All of Obama’s provisions were temporary, which would allow Iran to restart enriching uranium upon their sunset; the deal didn’t address Iran’s ballistic missiles, or its funding of terrorist proxies like Hezbollah and Hamas; the supposed “anytime, anywhere” inspections came with a 24-day delay, if Iran so chose, giving them ample time to hide any suspect materials; and it didn’t require any congressional authority.
In short, I’d argue it wasn’t a great deal. But as bad as it was, it looks like the Magna Carta next to Trump’s.
Trump’s deal would give Iran immediate sanction relief and access to $300 billion, presumably to use to fund terror proxies; it doesn’t secure any upfront limits on uranium enrichment or missile development; it allows Iran to charge for safe passage through the Strait of Hormuz in the future; and it calls for Israel to stop its attacks on Hezbollah, another win for Iran.

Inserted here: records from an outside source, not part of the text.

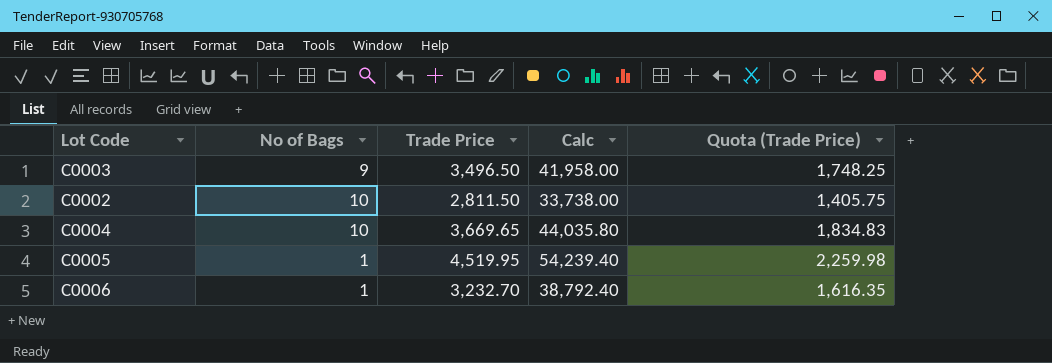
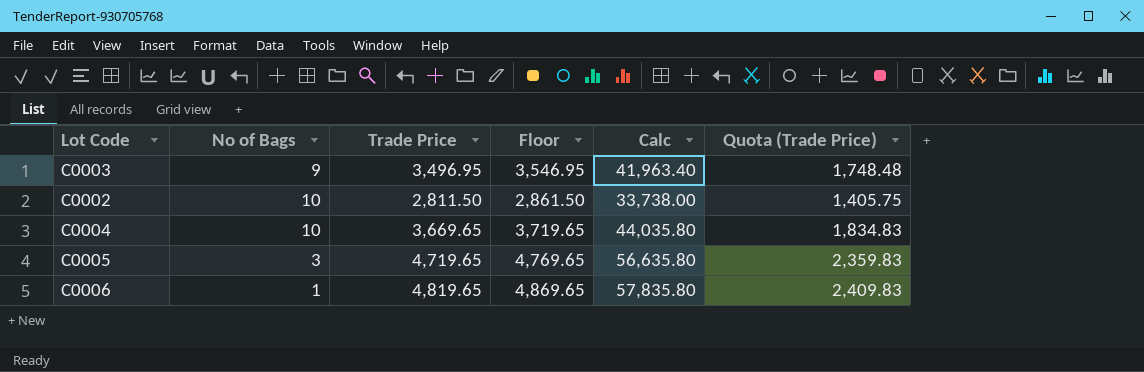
column Floor | formula: none -> [Trade Price] + 50
C0003 | Trade Price: 3,496.50 -> 3,496.95
C0003 | Calc: 41,958.00 -> 41,963.40
C0003 | Quota (Trade Price): 1,748.25 -> 1,748.48
C0005 | No of Bags: 1 -> 3
C0005 | Trade Price: 4,519.95 -> 4,719.65
C0005 | Calc: 54,239.40 -> 56,635.80
C0005 | Quota (Trade Price): 2,259.98 -> 2,359.83
C0006 | Trade Price: 3,232.70 -> 4,819.65
C0006 | Calc: 38,792.40 -> 57,835.80
C0006 | Quota (Trade Price): 1,616.35 -> 2,409.83

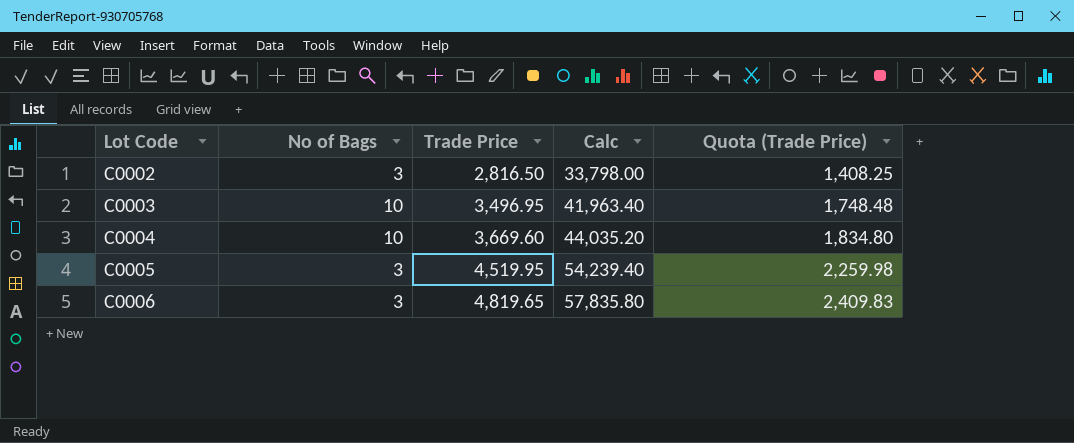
row order: none -> Lot Code ascending
column Floor | formula: [Trade Price] + 50 -> none
C0002 | No of Bags: 10 -> 3
C0002 | Trade Price: 2,811.50 -> 2,816.50
C0002 | Calc: 33,738.00 -> 33,798.00
C0002 | Quota (Trade Price): 1,405.75 -> 1,408.25
C0003 | No of Bags: 9 -> 10
C0004 | Trade Price: 3,669.65 -> 3,669.60
C0004 | Calc: 44,035.80 -> 44,035.20
C0004 | Quota (Trade Price): 1,834.83 -> 1,834.80
C0005 | Trade Price: 4,719.65 -> 4,519.95
C0005 | Calc: 56,635.80 -> 54,239.40
C0005 | Quota (Trade Price): 2,359.83 -> 2,259.98
C0006 | No of Bags: 1 -> 3

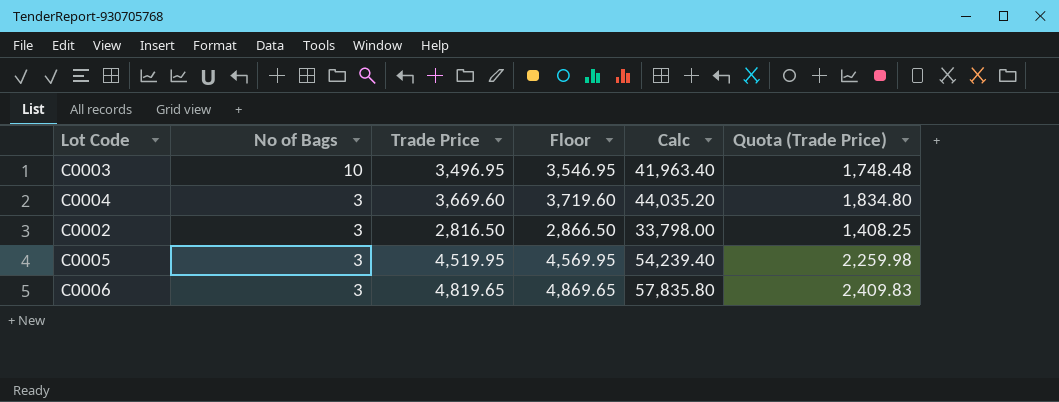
row order: Lot Code ascending -> No of Bags descending
column Floor | formula: none -> [Trade Price] + 50
C0004 | No of Bags: 10 -> 3

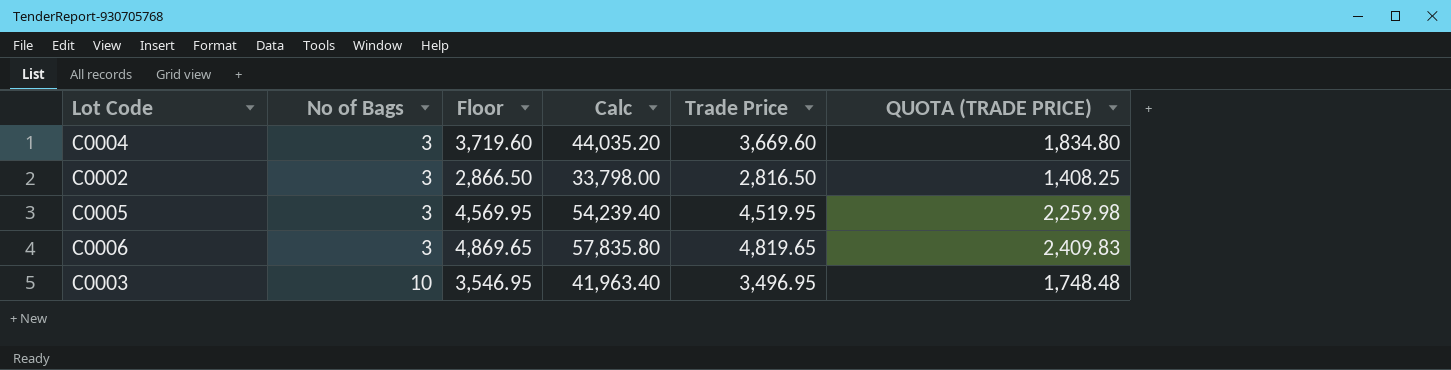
row order: No of Bags descending -> No of Bags ascending
column Trade Price | position: 3 -> 5
column name: Quota (Trade Price) -> QUOTA (TRADE PRICE)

Neither Americans nor the Middle East are safer than we were 100-plus days ago when Trump decided to pursue this folly. And in fact, our economy is weaker for it. But Iran is unquestionably stronger and more emboldened.
They’ve seen Trump’s weakness, unseriousness, and frighteningly limited appreciation for history. They’ve seen him retreat on most of his core threats to the regime, from bombing their cultural sites to ending a civilization overnight. And they’ve taken notice as he’s abandoned the promises that were supposedly central to his justification for war in the first place — regime change, liberating the Iranian people, and removing Iran’s nuclear materials.
What a waste of blood and treasure, not to mention American might and power, only so that our enemies can watch us limp desperately toward a conclusion that’s being described — by the right — as “unthinkable,” “appeasement,” and “the worst foreign policy blunder in decades.”
S.E. Cupp is the host of "S.E. Cupp Unfiltered" on CNN.